Despite escalating geopolitical tensions, the United States and China maintain surprisingly robust collaboration in artificial intelligence research. A recent analysis of over 5,000 papers presented at the NeurIPS conference reveals that roughly 3% involve joint work between US and Chinese institutions. This suggests that despite political posturing, the two nations recognize mutual benefits from shared advancements in this critical field.
The Extent of Cooperation
The level of collaboration isn’t just a few isolated incidents. Roughly 141 out of 5,290 papers (3%) featured authors from both US and Chinese organizations, with similar rates (around 3%) observed in the previous year as well. The exchange goes beyond merely co-authoring: algorithms and models developed in one country are rapidly adapted and integrated into research across the Pacific. For example, the widely used transformer architecture, originally from Google, appears in 292 papers with Chinese authors, while Meta’s Llama models are present in 106. Conversely, China’s Qwen large language model features in 63 papers including US researchers.
Why Collaboration Persists
The persistence of this collaboration is not accidental. Many Chinese researchers receive training in the US, forming lasting professional relationships. As George Washington University’s Jeffrey Ding notes, both countries benefit from this arrangement, regardless of political pressure. This reality undercuts narratives of complete decoupling in AI.
“The US and Chinese AI ecosystems are inextricably enmeshed—and both benefit from the arrangement.”

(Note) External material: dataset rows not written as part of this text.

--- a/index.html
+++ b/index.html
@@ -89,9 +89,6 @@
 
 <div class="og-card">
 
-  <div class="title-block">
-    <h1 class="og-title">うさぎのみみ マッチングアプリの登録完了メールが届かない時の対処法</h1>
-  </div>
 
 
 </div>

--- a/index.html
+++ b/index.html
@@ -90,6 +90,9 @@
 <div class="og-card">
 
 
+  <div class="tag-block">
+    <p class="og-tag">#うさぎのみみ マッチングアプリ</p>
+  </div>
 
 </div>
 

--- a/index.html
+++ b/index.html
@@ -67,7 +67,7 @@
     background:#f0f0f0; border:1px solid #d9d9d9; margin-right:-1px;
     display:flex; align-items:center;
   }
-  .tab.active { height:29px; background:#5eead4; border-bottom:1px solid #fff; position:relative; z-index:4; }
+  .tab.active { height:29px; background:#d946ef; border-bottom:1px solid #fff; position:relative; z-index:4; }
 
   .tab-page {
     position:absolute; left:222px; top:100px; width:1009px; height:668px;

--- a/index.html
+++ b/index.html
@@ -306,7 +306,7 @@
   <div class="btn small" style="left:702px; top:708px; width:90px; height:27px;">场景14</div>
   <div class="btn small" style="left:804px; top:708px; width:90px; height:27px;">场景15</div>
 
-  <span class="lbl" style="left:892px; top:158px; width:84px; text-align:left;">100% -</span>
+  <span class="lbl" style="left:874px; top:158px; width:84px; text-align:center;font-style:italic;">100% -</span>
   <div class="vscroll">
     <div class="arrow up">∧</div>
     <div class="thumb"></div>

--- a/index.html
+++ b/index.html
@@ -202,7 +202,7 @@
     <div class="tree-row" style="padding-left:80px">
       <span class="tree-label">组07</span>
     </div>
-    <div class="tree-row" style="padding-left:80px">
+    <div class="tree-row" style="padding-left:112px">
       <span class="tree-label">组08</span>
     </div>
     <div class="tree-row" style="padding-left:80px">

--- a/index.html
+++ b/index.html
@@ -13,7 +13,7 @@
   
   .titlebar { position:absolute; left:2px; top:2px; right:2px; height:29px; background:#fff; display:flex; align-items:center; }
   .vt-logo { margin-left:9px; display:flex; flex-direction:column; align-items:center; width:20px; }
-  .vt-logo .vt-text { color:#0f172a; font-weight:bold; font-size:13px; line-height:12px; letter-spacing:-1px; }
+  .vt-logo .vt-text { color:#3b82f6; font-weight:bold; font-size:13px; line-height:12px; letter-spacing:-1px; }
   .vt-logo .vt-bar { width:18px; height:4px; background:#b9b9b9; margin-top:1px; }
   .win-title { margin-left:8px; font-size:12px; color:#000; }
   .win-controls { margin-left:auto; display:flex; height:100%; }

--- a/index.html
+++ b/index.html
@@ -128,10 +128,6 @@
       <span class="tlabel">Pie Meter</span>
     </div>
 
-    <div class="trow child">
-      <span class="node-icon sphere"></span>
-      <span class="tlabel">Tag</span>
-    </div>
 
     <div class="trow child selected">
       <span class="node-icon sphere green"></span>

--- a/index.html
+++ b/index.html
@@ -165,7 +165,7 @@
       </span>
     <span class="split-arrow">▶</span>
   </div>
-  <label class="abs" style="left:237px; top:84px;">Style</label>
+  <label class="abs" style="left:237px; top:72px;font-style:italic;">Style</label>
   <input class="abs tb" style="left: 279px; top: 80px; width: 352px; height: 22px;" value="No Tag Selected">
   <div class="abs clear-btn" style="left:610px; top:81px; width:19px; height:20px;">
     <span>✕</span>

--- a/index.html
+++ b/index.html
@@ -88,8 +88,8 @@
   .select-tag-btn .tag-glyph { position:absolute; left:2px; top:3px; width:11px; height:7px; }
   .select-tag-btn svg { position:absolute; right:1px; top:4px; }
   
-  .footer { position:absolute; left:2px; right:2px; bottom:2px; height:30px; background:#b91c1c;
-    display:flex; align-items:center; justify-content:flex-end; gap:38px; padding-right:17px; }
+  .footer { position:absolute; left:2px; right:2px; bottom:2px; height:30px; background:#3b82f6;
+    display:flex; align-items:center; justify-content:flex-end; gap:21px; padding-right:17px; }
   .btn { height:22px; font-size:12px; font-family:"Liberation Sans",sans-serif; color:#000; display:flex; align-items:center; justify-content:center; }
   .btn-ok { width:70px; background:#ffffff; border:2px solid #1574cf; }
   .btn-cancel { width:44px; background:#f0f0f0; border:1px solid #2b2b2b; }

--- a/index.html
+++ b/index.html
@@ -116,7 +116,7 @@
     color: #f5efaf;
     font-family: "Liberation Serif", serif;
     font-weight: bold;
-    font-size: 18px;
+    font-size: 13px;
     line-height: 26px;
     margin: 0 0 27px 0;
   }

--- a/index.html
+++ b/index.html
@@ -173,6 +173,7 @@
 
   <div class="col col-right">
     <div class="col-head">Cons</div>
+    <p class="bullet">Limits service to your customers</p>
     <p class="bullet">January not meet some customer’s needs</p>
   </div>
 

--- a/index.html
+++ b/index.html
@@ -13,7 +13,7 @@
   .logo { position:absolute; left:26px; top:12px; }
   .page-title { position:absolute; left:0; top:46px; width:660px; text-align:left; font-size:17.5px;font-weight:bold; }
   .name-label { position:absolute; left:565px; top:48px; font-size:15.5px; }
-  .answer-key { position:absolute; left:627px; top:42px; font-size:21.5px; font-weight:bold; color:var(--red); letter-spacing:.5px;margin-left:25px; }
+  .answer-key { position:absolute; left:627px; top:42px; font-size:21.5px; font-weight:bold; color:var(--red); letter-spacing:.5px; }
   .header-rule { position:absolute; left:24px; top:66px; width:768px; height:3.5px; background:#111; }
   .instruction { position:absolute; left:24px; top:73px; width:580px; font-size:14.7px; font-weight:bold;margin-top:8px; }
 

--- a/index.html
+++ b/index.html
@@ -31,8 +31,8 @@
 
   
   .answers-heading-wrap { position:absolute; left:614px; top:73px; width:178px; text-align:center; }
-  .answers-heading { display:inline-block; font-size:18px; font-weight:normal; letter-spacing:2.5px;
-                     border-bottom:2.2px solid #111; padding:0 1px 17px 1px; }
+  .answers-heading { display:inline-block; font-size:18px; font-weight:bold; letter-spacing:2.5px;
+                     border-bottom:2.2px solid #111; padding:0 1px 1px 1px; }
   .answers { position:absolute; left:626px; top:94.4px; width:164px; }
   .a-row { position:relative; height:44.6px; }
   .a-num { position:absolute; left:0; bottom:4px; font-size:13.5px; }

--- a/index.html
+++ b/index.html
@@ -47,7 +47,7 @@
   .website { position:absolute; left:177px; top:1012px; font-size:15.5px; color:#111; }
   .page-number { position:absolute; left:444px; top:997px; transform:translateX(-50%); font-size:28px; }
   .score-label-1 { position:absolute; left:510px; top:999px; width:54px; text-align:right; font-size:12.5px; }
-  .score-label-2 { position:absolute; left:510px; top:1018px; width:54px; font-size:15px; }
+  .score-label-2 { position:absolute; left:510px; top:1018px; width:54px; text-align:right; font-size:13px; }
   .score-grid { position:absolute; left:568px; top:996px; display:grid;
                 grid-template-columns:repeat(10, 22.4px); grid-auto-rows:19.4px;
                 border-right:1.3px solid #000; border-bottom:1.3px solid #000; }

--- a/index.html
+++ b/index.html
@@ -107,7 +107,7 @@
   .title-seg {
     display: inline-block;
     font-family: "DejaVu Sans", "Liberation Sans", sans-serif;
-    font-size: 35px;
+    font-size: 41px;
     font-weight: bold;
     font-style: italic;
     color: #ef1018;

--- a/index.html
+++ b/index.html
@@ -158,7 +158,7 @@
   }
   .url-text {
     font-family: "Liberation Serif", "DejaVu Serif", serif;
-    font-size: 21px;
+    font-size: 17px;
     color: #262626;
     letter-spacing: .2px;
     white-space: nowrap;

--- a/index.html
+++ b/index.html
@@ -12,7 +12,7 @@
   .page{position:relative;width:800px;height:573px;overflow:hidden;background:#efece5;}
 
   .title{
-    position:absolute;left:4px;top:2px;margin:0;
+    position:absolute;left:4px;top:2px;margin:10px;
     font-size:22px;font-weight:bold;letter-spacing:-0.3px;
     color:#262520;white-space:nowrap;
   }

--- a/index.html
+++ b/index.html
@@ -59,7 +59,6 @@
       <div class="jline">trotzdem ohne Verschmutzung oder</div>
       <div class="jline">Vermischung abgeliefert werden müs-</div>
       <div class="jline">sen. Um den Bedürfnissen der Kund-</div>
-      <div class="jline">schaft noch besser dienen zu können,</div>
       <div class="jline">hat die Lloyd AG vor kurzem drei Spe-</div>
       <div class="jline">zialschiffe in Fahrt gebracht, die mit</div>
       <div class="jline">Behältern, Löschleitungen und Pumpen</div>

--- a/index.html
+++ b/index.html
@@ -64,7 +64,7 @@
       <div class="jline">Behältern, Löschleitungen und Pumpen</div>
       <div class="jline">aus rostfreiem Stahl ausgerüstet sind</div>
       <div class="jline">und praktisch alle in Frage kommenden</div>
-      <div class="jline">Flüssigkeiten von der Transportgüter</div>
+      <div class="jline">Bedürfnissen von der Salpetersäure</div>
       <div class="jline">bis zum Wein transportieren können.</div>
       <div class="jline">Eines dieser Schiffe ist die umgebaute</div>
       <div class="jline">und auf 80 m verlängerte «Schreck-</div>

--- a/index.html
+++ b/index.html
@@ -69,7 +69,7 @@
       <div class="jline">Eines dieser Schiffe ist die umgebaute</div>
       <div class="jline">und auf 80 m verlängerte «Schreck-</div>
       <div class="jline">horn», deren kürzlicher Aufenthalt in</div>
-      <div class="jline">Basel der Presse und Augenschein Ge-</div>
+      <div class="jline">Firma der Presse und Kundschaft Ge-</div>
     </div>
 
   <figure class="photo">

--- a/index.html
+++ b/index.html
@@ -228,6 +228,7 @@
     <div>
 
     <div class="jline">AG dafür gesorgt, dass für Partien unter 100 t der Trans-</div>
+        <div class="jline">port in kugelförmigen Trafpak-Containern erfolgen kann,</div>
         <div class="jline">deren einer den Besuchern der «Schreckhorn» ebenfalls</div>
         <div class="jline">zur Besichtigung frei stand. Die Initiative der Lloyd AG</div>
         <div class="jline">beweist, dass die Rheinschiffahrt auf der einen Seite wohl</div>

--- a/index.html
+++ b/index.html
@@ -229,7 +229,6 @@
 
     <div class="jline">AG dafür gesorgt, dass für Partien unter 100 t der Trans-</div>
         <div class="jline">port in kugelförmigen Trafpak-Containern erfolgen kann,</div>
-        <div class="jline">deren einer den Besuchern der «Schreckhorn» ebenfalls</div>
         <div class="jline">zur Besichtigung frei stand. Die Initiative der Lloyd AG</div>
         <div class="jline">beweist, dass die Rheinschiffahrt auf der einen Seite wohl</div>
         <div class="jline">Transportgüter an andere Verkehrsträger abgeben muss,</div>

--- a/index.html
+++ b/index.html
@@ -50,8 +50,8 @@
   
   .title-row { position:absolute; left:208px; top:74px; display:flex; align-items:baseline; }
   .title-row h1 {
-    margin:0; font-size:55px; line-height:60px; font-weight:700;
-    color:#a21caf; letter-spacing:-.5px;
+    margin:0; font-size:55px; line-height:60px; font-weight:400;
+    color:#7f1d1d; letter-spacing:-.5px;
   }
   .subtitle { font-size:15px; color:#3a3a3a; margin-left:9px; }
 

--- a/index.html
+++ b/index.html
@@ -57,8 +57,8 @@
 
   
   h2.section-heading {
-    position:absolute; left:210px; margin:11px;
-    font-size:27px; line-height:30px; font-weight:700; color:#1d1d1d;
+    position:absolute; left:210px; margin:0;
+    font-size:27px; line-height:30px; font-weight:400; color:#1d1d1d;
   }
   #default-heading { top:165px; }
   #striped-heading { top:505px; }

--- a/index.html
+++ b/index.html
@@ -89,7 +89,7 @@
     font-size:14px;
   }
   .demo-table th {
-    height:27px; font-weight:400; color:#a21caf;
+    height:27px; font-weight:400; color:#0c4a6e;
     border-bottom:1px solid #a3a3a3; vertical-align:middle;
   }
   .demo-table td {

—Jeffrey Ding, George Washington University
Automation in Research
The analysis itself demonstrates the growing role of AI in AI research. The study leveraged OpenAI’s Codex to analyze thousands of papers, automating a task that would have been impractical manually. This highlights the potential for AI to accelerate scientific discovery while also raising questions about the reliability of such automated tools. Researchers must verify results carefully, as AI models can make unexpected errors.
Broader Implications
This collaboration occurs at a time when both US and Chinese policymakers are increasing investments in AI, often framed in terms of national competition. The continued interdependence suggests that despite rhetoric, neither country can afford to completely isolate itself from the other’s progress. The findings serve as a reminder that in the race for AI dominance, cooperation remains a significant factor.
In conclusion, while geopolitical tensions dominate headlines, US-China collaboration in AI continues to thrive. This reality underscores the interconnected nature of the global scientific community and the mutual benefits of shared innovation, despite political pressures.